In this case – Terry was considered to act a bit superior by some coworkers. Shortly before the password crisis, another tech said unsavory things about him. (Unsubstantiated accusations flew of inappropriate pictures, etc. Note that no charges were filed regarding these accusations) Unfortunately – this set up an atmosphere of distrust – which was exacerbated when Terry found out that the person making the accusations was also theoretically auditing or checking his network – without his knowledge (and – as far as HE could tell – insufficient experience or knowledge to properly check his work).

Factor 3: HUGE HUGE HUGE Problems in policy and procedure – on BOTH sides of the fence.
One – the policy as Terry claimed he knew – was the the master passwords were ONLY to be given to specfic individuals. The people who requested the password were NOT on the list. If that is correct – then Terry was indeed correct in refusing to divulge the passwords.

Other policy and procedure issues pretty much spill from documentation – or lack thereof. Theoretically – the entire network should be documented, backups of key configuration files made, passwords stored sealed in a locked fireproof safe, etc – so that if something happened to Terry – his replacement could theoretically work things out. That is basic “disaster recovery 101″ type stuff – and it is obvious that Terry didn’t DO that.

Am I claiming Terry was innocent? Heck no.

He really, really, REALLY should have known better than to do what he did. And the lack of documentation and backup are totally his responsibility. But I will say that there is a LOT of the way this case was presented to the public and to the courts that is looking more like a smear campaign against Terry than anything else. A lot of basic network common prctices were presented to look malicious. (Oh NO! He has Modems that can connect to the routers! Well duh! How else will he be able to connect in to fix a problem when someone calls him up at 3am on a Sunday morning)

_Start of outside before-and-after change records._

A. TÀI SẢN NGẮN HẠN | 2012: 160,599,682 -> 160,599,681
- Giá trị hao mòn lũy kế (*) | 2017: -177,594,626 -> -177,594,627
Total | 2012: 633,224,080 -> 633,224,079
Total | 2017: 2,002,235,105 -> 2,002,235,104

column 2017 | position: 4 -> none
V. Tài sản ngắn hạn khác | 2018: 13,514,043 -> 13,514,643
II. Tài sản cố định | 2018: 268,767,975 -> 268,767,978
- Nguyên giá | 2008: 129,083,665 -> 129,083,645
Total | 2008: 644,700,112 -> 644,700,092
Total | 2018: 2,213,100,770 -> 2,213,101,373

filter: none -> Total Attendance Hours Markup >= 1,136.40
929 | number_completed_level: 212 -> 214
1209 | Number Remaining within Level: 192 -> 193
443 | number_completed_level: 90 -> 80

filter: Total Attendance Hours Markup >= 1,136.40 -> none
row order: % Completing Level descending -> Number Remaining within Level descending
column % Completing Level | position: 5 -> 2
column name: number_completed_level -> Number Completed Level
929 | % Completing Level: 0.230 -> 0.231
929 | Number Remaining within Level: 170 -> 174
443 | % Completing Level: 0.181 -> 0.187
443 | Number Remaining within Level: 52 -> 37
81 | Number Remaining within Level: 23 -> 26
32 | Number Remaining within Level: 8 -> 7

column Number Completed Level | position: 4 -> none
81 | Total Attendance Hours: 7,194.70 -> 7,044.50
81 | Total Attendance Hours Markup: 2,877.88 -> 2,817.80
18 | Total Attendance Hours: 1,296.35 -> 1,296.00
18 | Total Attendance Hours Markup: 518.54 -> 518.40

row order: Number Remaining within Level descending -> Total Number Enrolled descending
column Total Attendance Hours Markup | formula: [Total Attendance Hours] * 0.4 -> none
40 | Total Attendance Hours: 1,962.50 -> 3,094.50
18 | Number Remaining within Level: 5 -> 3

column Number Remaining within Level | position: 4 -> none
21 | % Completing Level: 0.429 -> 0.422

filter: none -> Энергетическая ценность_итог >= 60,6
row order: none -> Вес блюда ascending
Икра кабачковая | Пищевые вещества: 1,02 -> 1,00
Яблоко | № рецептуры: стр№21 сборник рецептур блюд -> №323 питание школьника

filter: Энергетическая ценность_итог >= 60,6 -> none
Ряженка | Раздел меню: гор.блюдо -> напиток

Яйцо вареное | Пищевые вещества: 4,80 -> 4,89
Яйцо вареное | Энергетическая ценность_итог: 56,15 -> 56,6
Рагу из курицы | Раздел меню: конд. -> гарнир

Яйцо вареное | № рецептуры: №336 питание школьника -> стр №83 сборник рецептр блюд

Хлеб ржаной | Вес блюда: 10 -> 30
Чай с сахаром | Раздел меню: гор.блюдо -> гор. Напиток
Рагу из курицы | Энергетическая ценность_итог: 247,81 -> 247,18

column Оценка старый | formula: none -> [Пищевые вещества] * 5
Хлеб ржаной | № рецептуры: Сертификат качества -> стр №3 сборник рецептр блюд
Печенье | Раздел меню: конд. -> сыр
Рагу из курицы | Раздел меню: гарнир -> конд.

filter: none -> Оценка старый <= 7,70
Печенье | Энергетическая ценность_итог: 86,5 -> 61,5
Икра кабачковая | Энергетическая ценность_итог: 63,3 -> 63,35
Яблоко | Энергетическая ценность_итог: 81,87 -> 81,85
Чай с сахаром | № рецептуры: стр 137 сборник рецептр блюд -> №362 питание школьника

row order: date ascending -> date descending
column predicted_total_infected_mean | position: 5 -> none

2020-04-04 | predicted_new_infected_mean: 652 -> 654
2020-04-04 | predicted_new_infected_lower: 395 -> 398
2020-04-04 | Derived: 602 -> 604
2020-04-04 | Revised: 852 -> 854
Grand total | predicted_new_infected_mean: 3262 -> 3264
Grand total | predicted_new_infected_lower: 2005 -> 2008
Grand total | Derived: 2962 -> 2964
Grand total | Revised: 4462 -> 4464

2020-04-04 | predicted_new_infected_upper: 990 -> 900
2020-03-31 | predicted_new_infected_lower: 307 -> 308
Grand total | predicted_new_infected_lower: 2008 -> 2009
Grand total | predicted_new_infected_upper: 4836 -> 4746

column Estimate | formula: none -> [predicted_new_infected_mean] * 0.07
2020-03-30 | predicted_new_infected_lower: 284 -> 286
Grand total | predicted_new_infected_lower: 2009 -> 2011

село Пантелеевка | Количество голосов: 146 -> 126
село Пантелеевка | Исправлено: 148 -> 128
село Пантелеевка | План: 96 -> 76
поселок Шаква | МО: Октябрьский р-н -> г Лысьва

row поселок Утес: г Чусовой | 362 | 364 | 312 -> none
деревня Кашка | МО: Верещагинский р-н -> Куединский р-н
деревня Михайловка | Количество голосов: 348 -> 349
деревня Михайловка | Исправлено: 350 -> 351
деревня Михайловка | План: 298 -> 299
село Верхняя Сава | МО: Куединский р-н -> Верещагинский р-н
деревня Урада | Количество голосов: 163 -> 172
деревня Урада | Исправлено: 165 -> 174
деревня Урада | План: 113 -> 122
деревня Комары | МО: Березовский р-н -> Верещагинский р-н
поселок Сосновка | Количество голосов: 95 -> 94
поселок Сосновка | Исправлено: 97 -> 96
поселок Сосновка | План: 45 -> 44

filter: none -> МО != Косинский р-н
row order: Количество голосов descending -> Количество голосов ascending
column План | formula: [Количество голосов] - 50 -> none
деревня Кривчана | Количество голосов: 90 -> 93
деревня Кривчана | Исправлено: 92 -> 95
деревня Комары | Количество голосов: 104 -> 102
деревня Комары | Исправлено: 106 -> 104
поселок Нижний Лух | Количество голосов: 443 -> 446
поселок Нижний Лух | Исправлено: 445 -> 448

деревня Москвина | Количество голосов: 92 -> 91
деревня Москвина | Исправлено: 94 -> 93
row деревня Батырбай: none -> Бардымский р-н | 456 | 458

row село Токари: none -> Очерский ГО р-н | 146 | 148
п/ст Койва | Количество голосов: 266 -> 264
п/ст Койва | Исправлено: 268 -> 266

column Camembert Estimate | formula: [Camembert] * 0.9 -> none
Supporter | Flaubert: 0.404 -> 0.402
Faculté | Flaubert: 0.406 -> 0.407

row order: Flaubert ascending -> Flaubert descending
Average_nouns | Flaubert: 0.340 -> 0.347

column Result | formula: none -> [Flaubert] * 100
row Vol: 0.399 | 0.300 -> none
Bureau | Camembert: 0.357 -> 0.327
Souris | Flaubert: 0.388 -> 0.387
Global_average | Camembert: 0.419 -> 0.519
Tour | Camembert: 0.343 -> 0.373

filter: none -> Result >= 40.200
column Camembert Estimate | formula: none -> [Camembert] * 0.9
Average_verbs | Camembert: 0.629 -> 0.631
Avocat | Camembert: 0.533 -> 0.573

The major error in the article above: as far as I can find – at no time did any employee “lose access” to anything. No systems went down while the passwords in NOT in the city’s possession. In fact – the only outages related with this case occurred AFTER he provided the passwords – when the city had to reset the various VPN passwords after they were revealed publically in court. So in a sense – he was right. Bad things DID happen after he gave them the passwords…

Nor did he have access to any secured data he didn’t have a right and duty to know: he had passwords to the routers – but not the servers themselves. While passwords are “secured data” – as WAN administrator – he has to know the ones required to do his job.

As a note: I am a System Administrator. Written policy for my office is that there is exactly one other person who I am ALLOWED to give any sort of administrative passwords to without a written request detailing who and why, signed by the office VP and the HR manager.

Greg: Except that no government infrastructure was sabotaged.

You have to choose: Do you want a world where people are expected to obey orders without question? or do you want a world where people use their brains and sometimes make mistakes?

From a legal standpoint, the issue is one of property. The City of San Francisco owned the network, not Terry Childs. By denying the City access to their property, Terry was liable at both a civil and criminal level. Simple as that. Any reason which lead Terry not to comply was merely a mental safari into the absurd. Thus the maxim, “mess with the bull, get the horns!”.